Она тогда без нужды вроде пошла в повалушу, где ночевал Феодор,
... Лишь в снах человек провидит свою судьбу: то он скидывается в ребенка, то проживает жизнь грядущую, коя лишь сулится в отдаленных годах, то с мертвыми беседует отворенным сердцем, как с живыми; ведь никто не покидает бренного мира сего, не оставив по себе вечного странника на земле-матери, бесплотную, но живую стень, осязаемую лишь в ночном забытьи.
... А сон-то в руку. Она нынче в крови купалась, и вот вестка: де, юрода не стало, скончали блаженного; и все его примолвки и придирки, отчего так обижалась прежде и жалилась пустозерскому протопопу в письмах, будут отныне как отцова воркотня: и слушать вроде бы досадно, но вспоминать после тепло.

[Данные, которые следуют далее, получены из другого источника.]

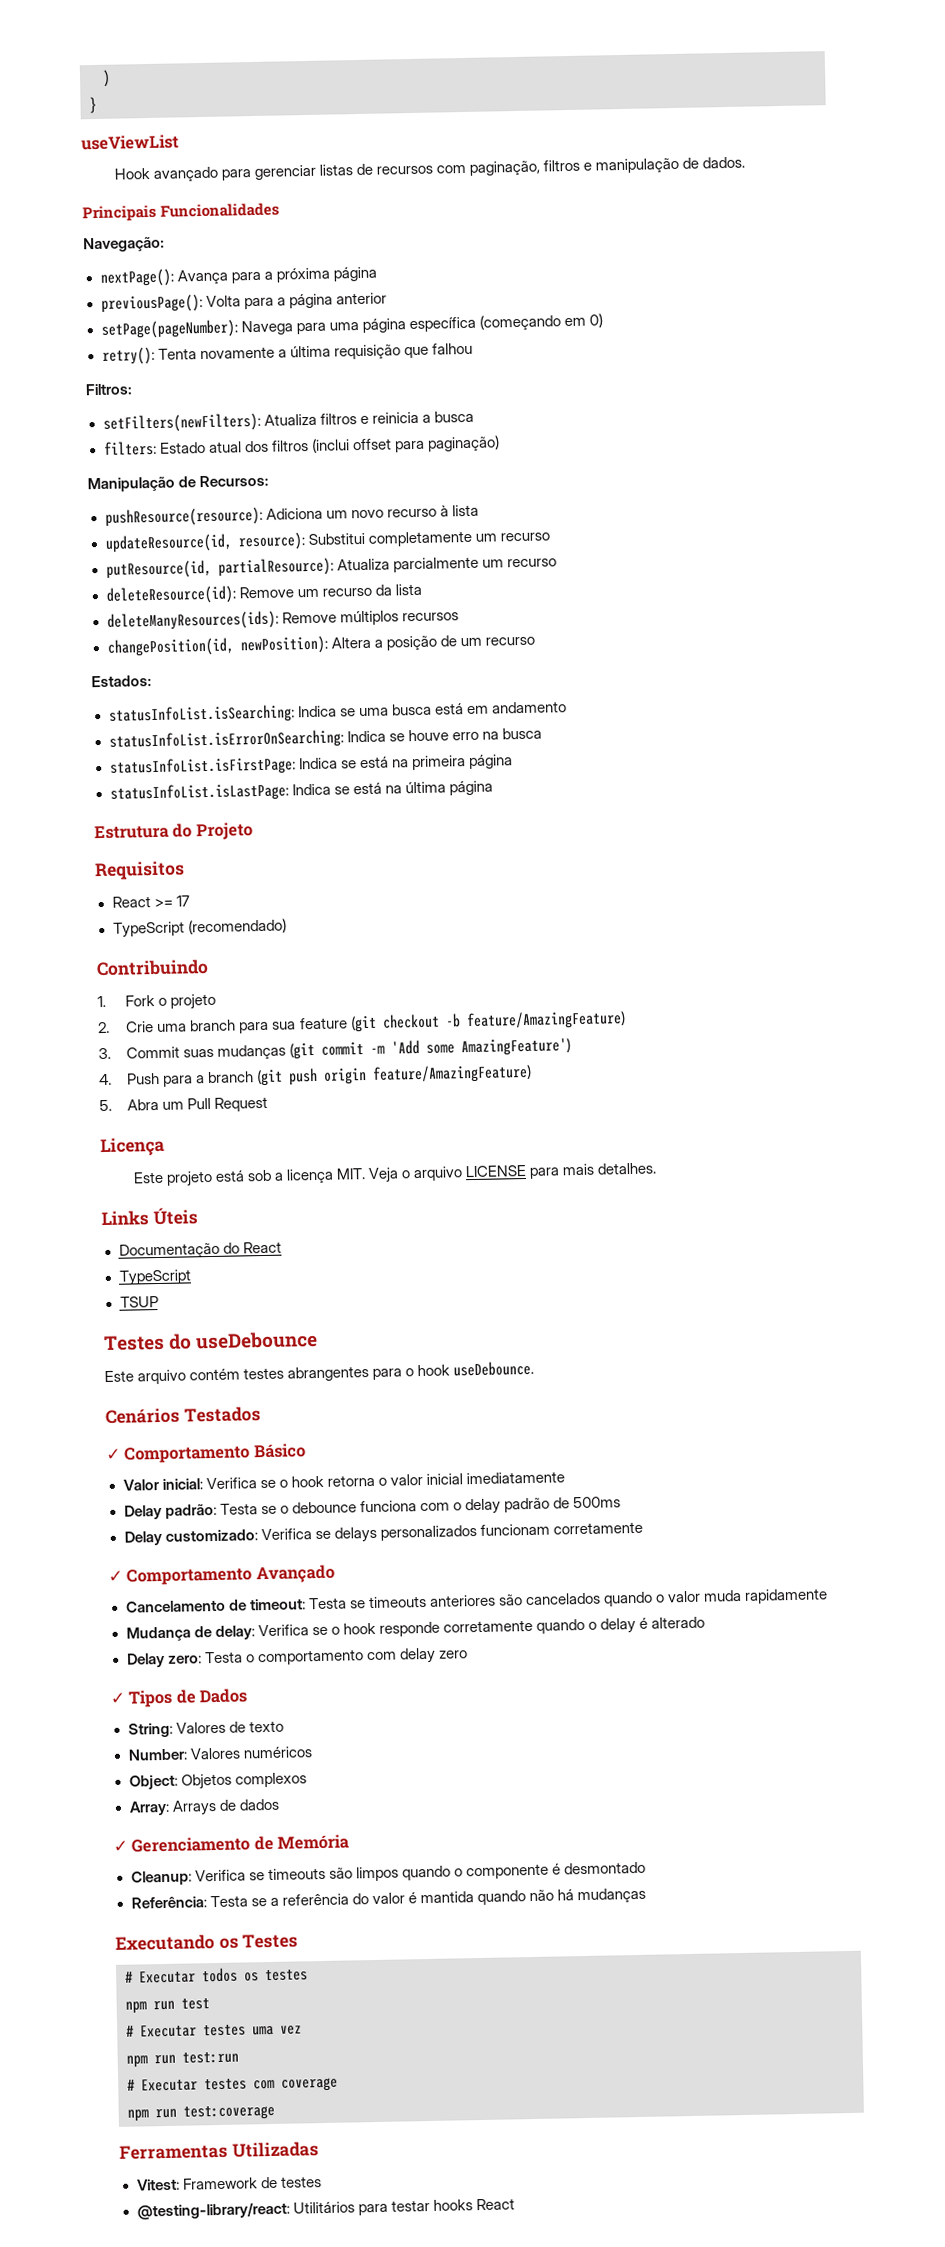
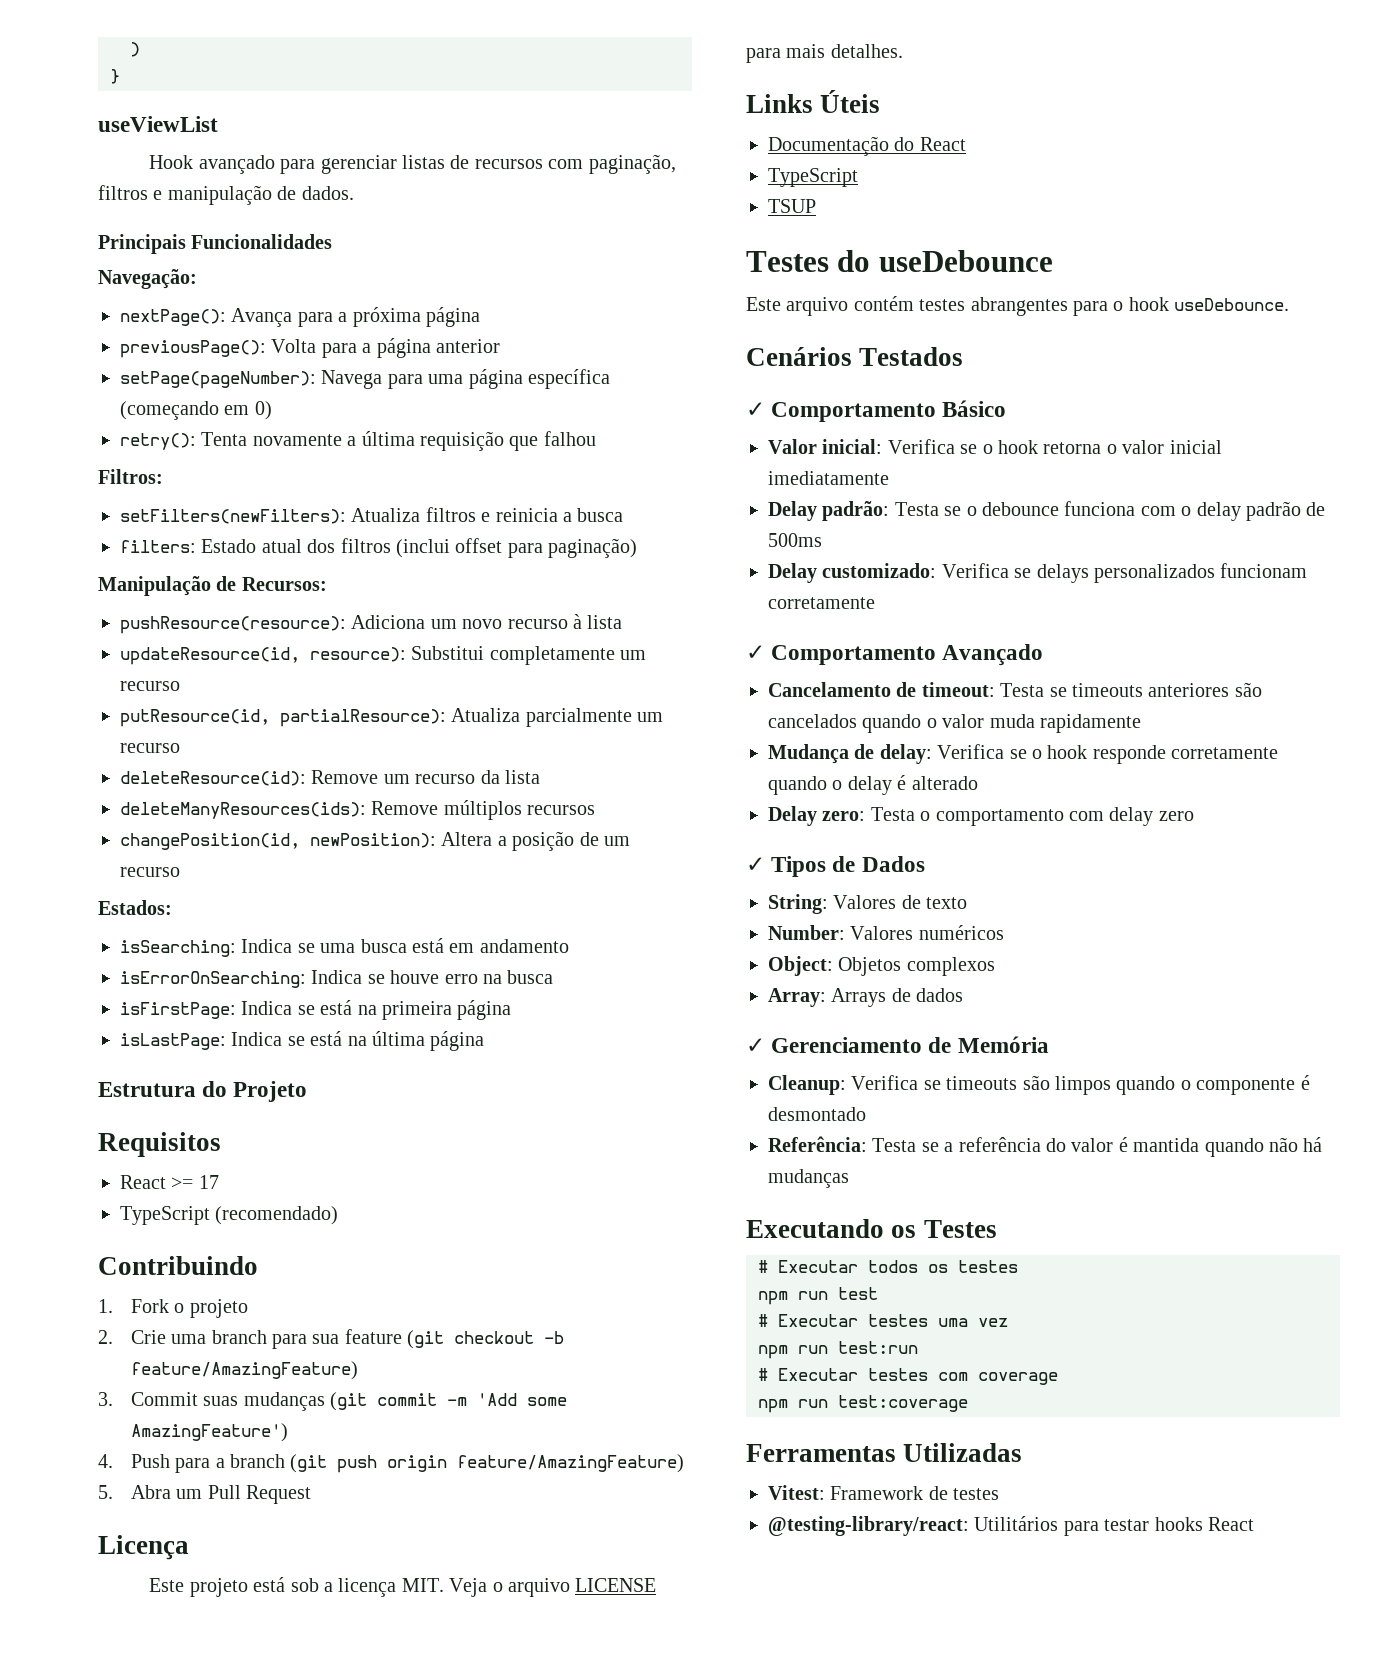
- statusInfoList.isSearching: Indica se uma busca está em andamento
+ isSearching: Indica se uma busca está em andamento
- statusInfoList.isErrorOnSearching: Indica se houve erro na busca
+ isErrorOnSearching: Indica se houve erro na busca
- statusInfoList.isFirstPage: Indica se está na primeira página
+ isFirstPage: Indica se está na primeira página
- statusInfoList.isLastPage: Indica se está na última página
+ isLastPage: Indica se está na última página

Ведь было же... Она тогда окстилась поганой щепотью, чтобы помирволить государю и вернуть сыновьи вотчины; ради Иванушки, одинакого сына, поклонилась в ноги рожку сатанину. И следующим же днем на трех пальцах, коими знамение сотворила, выметались багряные желвы на суставцах, раздуло изнутри и кости зажгло нестерпимым огнем. Пришел юрод трапезовать. Взмолилась тайно, де, прости, отче; встала на молитву возле. А Феодор внимательно и сурово взглянул в глаза и, прочитав ее бессловесные муки, вдруг ухватил больные пальцы и сгорстал бережно, пожамкал, помял в корявой ладони, и тут погасла боль, а к вечеру и язвы утекли под кожу, как не были. Знать, дана была юроду целительная чаша, да опрокинулась, уплыла вся в северные снега...
Ой, не хулите, благоверные, тех, с кем никогда не расстаться; повязаны вы нерасторжимой вервью, как каторжане железной путевой цепью, и брести вам отныне вместе до Господнего суда к ответу.
Сморилась. Кинула на пол рогозницу, повалилась опочнуть, подсунув под голову волосяную подушку. Весть не шла из ума. Кровать в кисейных пологах, высоко взбитая, была как пуховое небесное облако, по которому гуляли смирные ангелы. Вдруг рука заныла, по ней к предплечью побежали кусачие мураши, тонко заныла грудь. Дверь в опочивальню приоткрылась неслышно, украдчиво ступая, вошел Феодор; ступни его, обычно гремевшие, как коньи копыта, сейчас будто шелестели по натертым воском половицам. Подол белоснежного кабата был в три ряда обложен розовыми бейками, по-над коленями по тканине бежали красные кони, из груди, где обычно висел верижный крест, выметнулся ветвистый золотой куст, усеянный мелкими цветами шипичника. Феодор что-то шептал, ласково улыбаясь, и вдруг наклонился, бережно приобнял Федосью за плечи, пытаясь приподнять с рогозницы и возложить в постелю. От юрода пахло поститвой, кадильницей и свечами.
«... Дочи ты моя, Богоданная невеста, душистый Христов хлебец...»
Откуда истекает этот разымчивый талый голос?
Губы вроде не растворялись, плотные, мясистые, из-под них высовывались мелкие фарфуровые клычки. Вдруг мгла легла на ясное лицо юрода, он резко вспрянул головою, пытаясь скинуть чью-то руку, туго придавившую шею, и невзначай придернул Федосью на себя. Она вскричала не столько от боли, но от внезапного страха. Ей помстилась за плечами блаженного темная рогатая тень с пылающими угольями глаз.